Начинался четырнадцатый век. Он еще не начался в делах, не означился вполне. Все было еще как хрупкий весенний лед, еще не сдвинутый, не изломанный пенистым ледоходом. Но и все уже было готово для событий иных и славы иной, чем прежняя.
Боярин, в силе и славе плывший по Волге из Городца в Тверь, не знал этого всего и потому был обречен.
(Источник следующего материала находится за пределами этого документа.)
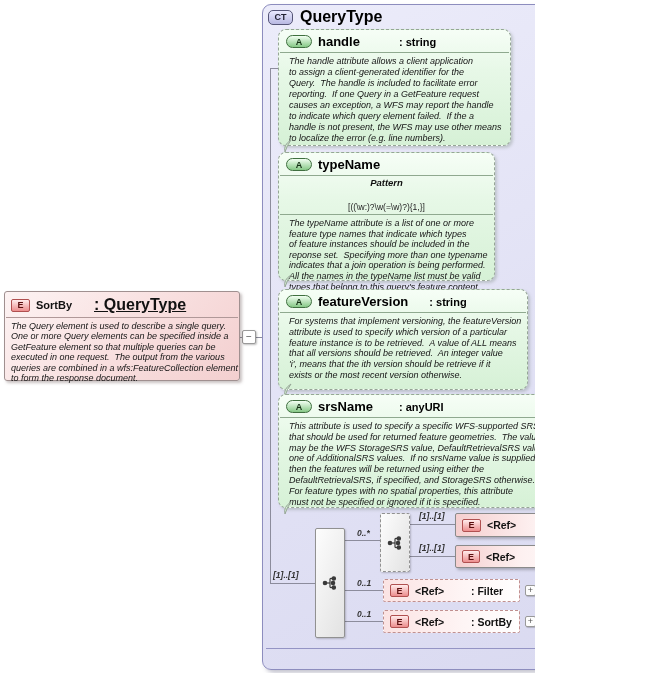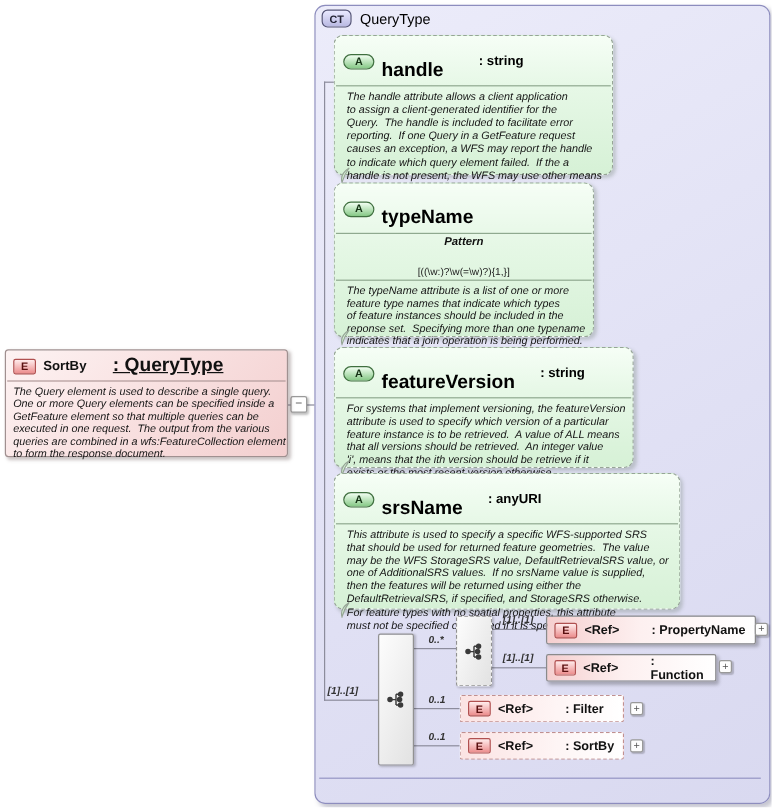"CT" #stage { width: 643px -> 535px }
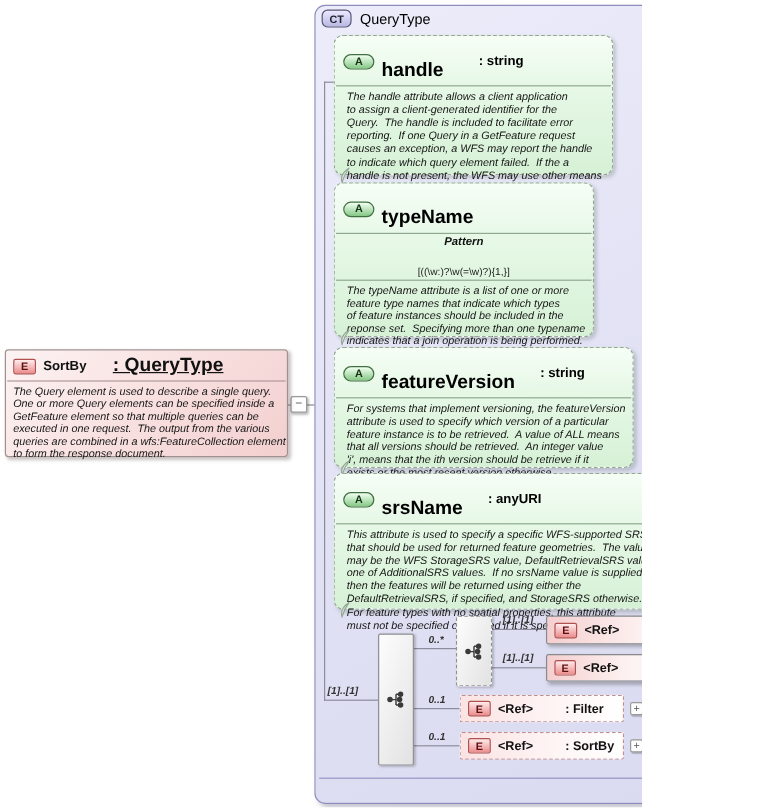"QueryType" .ct-title { font-size: 12px -> 16px; font-weight: normal -> bold }
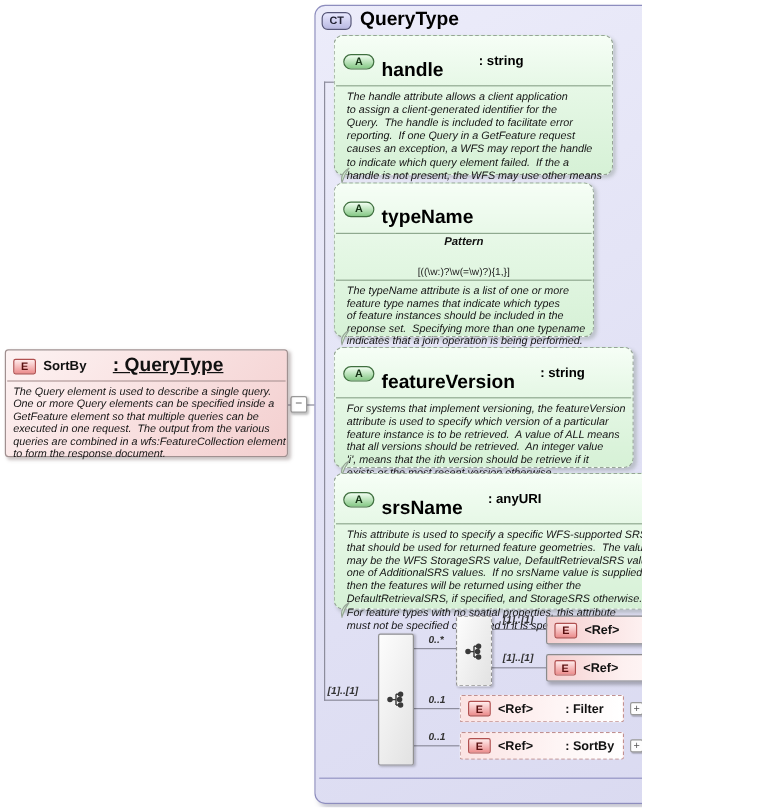"handle" .attr-name { font-size: 16px -> 13px; margin-top: 16px -> none }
Акинф Великий был муж простого здравого смысла и животных (ж и в о т н ы х от слова «живот» – жизнь) похотей. Он не думал о судьбах Руси, не задумывался о Боге, полагая, что о Боге достаточно мыслят попы, а совесть порядком-таки путал с хитростью. Для него свято было одно: свое добро, земля, волости. Но волости были в разных местах, даже в разных княжествах. Иное, что в Переяславле, и потеряно до поры. А воротить свое добро он хотел крепко. И потому приходилось думать о всей Руси, о едином князе русском. Андрея Городецкого он понимал. Андрей был жаден и завистлив. Михайлы Акинф побаивался, чуял – грабить не даст! Но уже и в нем самом что-то переменялось от жадных молодых лет. Уже не так хотелось приобретать, хотелось уберечь нажитое. И уже прикидывал Акинф, как лучше начнет споспешествовать он князь Михайле. Что можно, чего нельзя при новом господине, что одобрит и чего не простит тверской князь. Уже и к себе приваживал людей Акинф, всякого случая ради. Андрея Кобылу, сына Жеребцова, отрока, чуть ли не в сыны принял. Что там створилось при дедах! Признание отца, покойного Гаврилы Олексича, гвоздем сидело в нем, упрятанное в тайное тайных. Первое, что почуял Акинф, услышав весть об убийстве Ивана Жеребца в Костроме, была тихая радость. То все казалось: а вдруг проведает Иван? И как тогда обернет к нему, сыну отцеубийцы? А теперь Иван плавает в луже своей крови… а теперь унесли… а теперича и схоронили давно! Ныне стало мочно неложно полюбить Андрея Кобылу, сына Жеребцова. Зато и полюбил, что уже не знает отрок, как там и что было между дедами. И стало мочно приветить, помочь, поддержать, и тем вовсе закрыть грех отцов, грех тайный, на духу и то не сказанный. Холопья? И холопья того не знали! Да и то сказать: теперь поддержи Андрея Кобылу, пока юн, доколе не осильнел, опосле не забудет! А у князь Михайлы чем боле будет своих, Акинфовых, тем боле чести ему, Акинфу! И сам князь того пуще залюбит Акинфа Великого! Так-то! А переяславские вотчины Михаило воротит ему. Не воротит – сам возьму! – пообещал Акинф. – Дмитрия-князя вышибли из Переяславля, неуж этого, Юрия, рыжего, не вышибем? Жаль, конечно, Андрей Саныч не успел воротить город. Куды б ноне веселей стало!